# What you have to do
Give back an exact copy of the entries beneath, minus the pictures.

# Extracted material
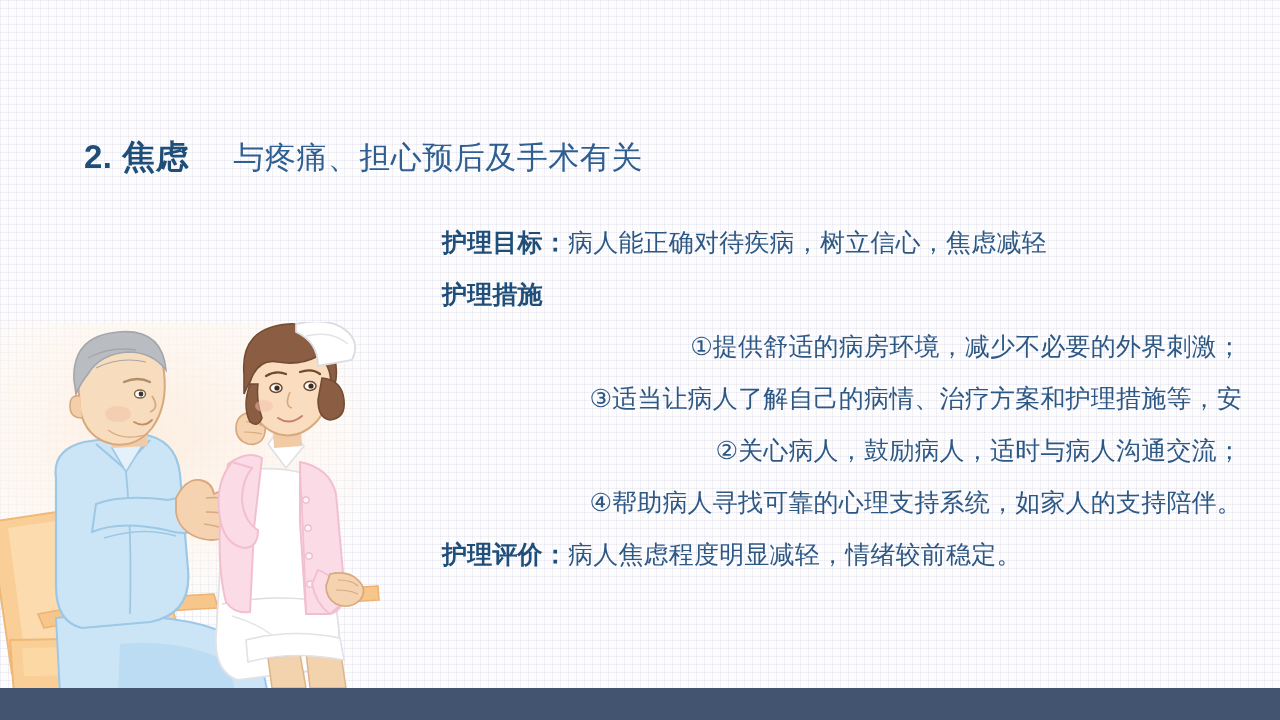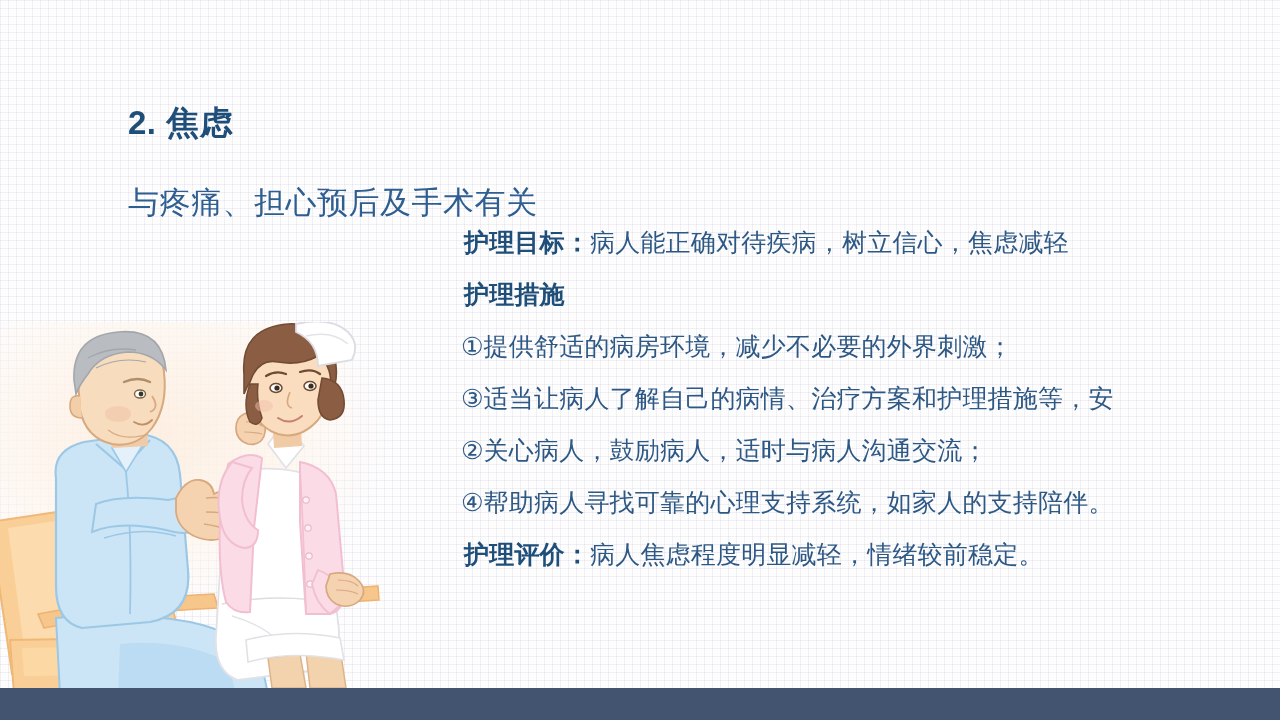--- a/index.html
+++ b/index.html
@@ -37,7 +37,6 @@
     display: flex;
     align-items: baseline;
     white-space: nowrap;
-    flex-direction: column;
   }
   .title-main {
     font-size: 33px;

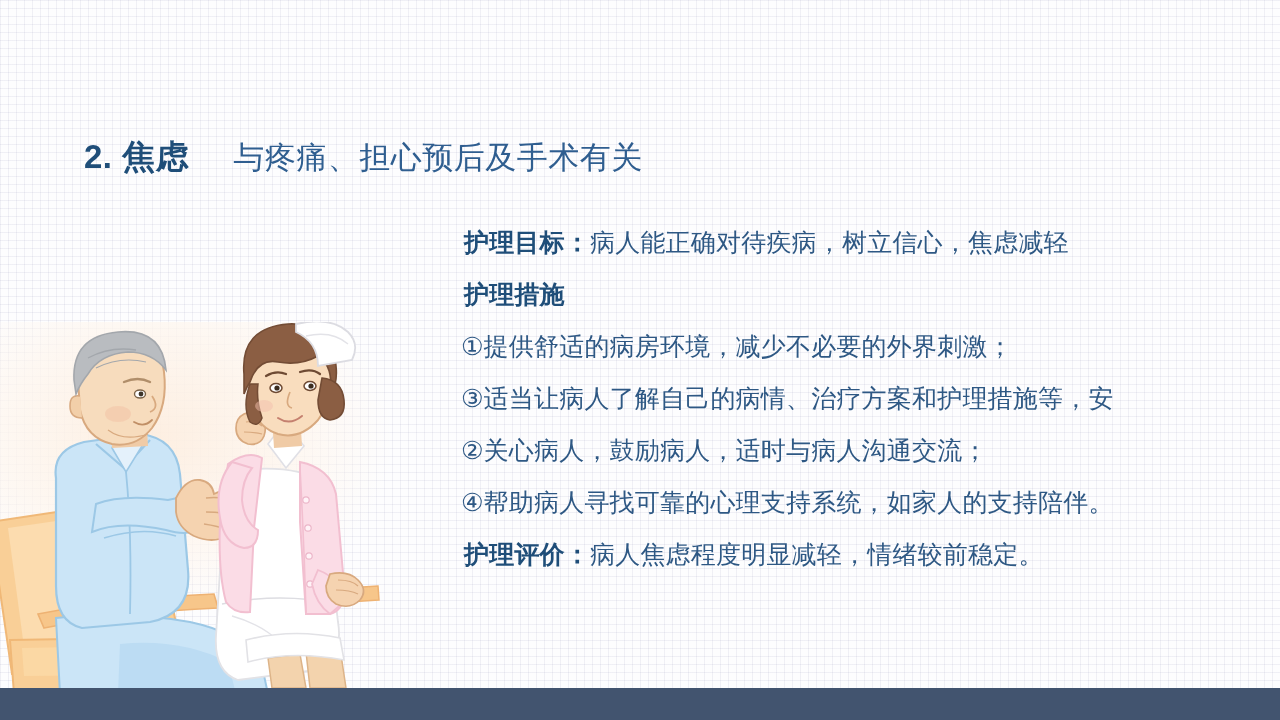--- a/index.html
+++ b/index.html
@@ -96,7 +96,6 @@
   .lbl {
     font-weight: bold;
     color: #1f4e79;
-    margin-left: 22px;
   }
   .indent { padding-left: 19px; }
 

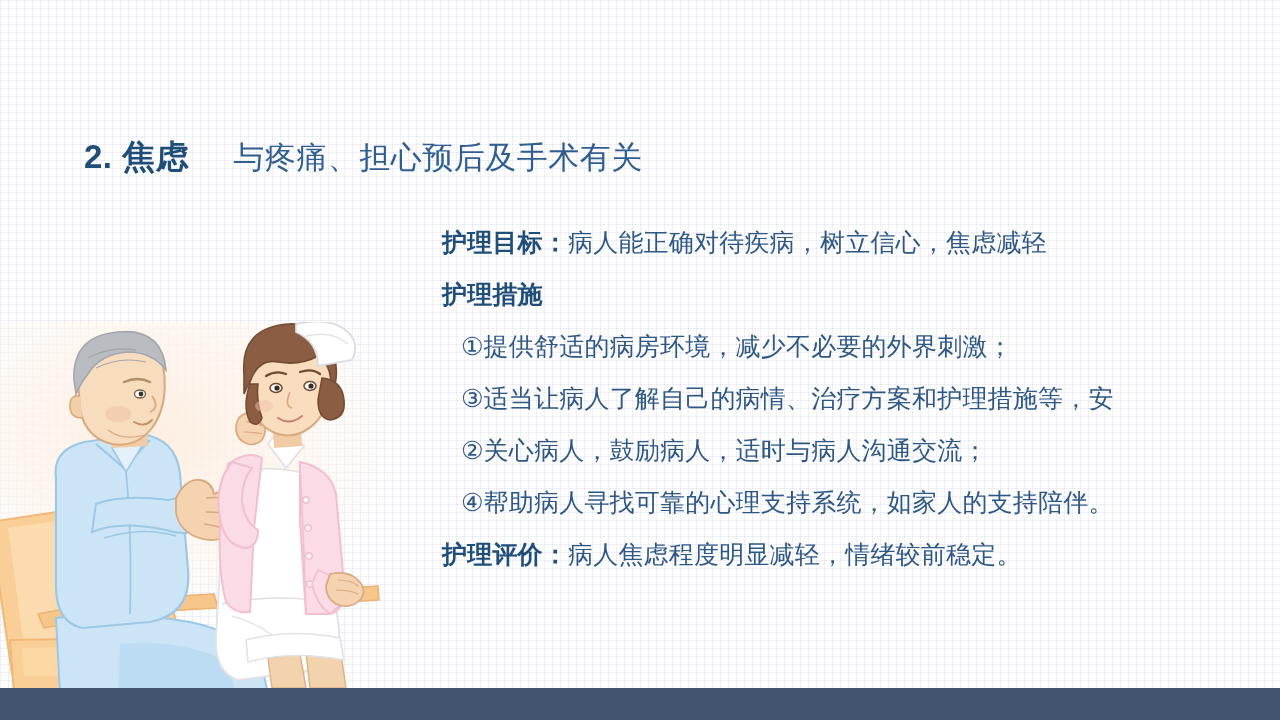--- a/index.html
+++ b/index.html
@@ -97,7 +97,7 @@
     font-weight: bold;
     color: #1f4e79;
   }
-  .indent { padding-left: 19px; }
+  .indent { padding-left: 19px; text-align: right; }
 
   
   .footer-bar {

# The answer
--- a/index.html
+++ b/index.html
@@ -37,7 +37,6 @@
     display: flex;
     align-items: baseline;
     white-space: nowrap;
-    flex-direction: column;
   }
   .title-main {
     font-size: 33px;

--- a/index.html
+++ b/index.html
@@ -96,7 +96,6 @@
   .lbl {
     font-weight: bold;
     color: #1f4e79;
-    margin-left: 22px;
   }
   .indent { padding-left: 19px; }
 

--- a/index.html
+++ b/index.html
@@ -97,7 +97,7 @@
     font-weight: bold;
     color: #1f4e79;
   }
-  .indent { padding-left: 19px; }
+  .indent { padding-left: 19px; text-align: right; }
 
   
   .footer-bar {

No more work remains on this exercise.